2. Your computer speaker may be tapped, and turned into a microphone (listening ‘bug’ or device), should you not have a microphone turned on or plugged in. Yes, a speaker can be turned into a microphone.
3. Your regular telephone—-especially if digital—-even if it is ‘hung up’, may be utilized as a microphone. Again, like the cell phone, both the mic and the speaker may be utilized to pick up conversation in the vicinity.
4. Your internet protocol (IP) address may be manipulated in so many ways—-including “spoofing”, which is when it makes it look like YOU sent a Denial Of Service (DOS) attack to another computer. Even if you didn’t, it will look like you did. It can be made to look like you visited websites you didn’t (this is the basis for proxy addresses, when it comes to utilizing a web service that ‘masks’ your real IP address, in favor of another unknown one—-so anyone looking for you won’t see yours and will never think or know to look at the one you use; and if they came across the fake one elsewhere, they’d never be able to trace it back to you—-at least in theory. Even that can be done, if it is known what proxy service you used).

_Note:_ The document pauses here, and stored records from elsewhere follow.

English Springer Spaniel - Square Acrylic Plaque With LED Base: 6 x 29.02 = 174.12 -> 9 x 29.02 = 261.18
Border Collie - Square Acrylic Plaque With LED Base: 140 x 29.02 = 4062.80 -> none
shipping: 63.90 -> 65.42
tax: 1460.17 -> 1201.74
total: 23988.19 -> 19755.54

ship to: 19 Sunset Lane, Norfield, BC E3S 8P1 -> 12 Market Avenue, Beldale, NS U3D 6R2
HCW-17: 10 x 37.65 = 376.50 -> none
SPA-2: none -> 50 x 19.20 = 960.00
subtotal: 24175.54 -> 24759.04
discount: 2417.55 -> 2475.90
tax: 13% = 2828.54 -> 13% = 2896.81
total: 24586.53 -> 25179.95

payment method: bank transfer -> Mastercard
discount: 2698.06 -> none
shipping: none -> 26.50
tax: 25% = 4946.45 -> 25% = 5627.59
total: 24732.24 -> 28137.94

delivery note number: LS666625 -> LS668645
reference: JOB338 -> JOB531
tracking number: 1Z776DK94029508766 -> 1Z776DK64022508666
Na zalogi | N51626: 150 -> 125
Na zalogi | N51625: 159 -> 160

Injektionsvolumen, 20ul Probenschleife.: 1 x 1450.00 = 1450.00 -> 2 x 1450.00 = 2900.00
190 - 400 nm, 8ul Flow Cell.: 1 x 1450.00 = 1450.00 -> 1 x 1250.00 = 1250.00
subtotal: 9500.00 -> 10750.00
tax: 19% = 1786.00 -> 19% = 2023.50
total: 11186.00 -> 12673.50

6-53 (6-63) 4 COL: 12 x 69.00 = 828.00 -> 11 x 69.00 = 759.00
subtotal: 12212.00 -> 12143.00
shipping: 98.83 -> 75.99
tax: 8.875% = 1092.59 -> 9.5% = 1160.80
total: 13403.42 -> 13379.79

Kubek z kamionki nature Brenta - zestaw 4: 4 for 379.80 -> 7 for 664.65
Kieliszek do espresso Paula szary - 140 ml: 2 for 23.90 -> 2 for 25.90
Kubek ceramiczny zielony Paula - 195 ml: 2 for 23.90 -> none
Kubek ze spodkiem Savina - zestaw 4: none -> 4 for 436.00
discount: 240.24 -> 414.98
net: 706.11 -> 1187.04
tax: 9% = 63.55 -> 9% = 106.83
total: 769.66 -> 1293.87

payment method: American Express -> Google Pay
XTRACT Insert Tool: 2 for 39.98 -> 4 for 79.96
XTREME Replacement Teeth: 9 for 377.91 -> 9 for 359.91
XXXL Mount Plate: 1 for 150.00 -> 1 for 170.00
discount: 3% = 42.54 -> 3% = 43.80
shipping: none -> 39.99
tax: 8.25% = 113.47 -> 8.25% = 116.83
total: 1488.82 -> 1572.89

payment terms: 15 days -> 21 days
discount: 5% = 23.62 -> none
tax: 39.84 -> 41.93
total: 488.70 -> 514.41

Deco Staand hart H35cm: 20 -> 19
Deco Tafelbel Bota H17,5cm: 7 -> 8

5. Want to know why all that lead had to come out of house paint? Or asbestos come out of homes and buildings? Do you REALLY? Because those materials (harmful or not) prevent sound waves, frequencies, from moving through them. Such materials (lead, asbestos) are dense, and slow|retard the travel of the frequencies. With those removed, satellites may peer all the way down, layer by layer, through a skyscraper, picking up all kinds of…information, converting it to thermal|heat, seeing movement, hearing conversations, even being able to watch, in 3D (thanks to triangulation of signals across more than one satellite) the goings-on. If this description wasn’t clear, maybe this one is: satellites can see through your walls and roof, using frequencies; and those can build a 3D image. They can detect heat, cold, radiation, your heartbeat; and in the future, your brainwaves, what you’re thinking—-your state of mind. With attached facial recognition software, they can tell WHO is home and where in the house or building that person is.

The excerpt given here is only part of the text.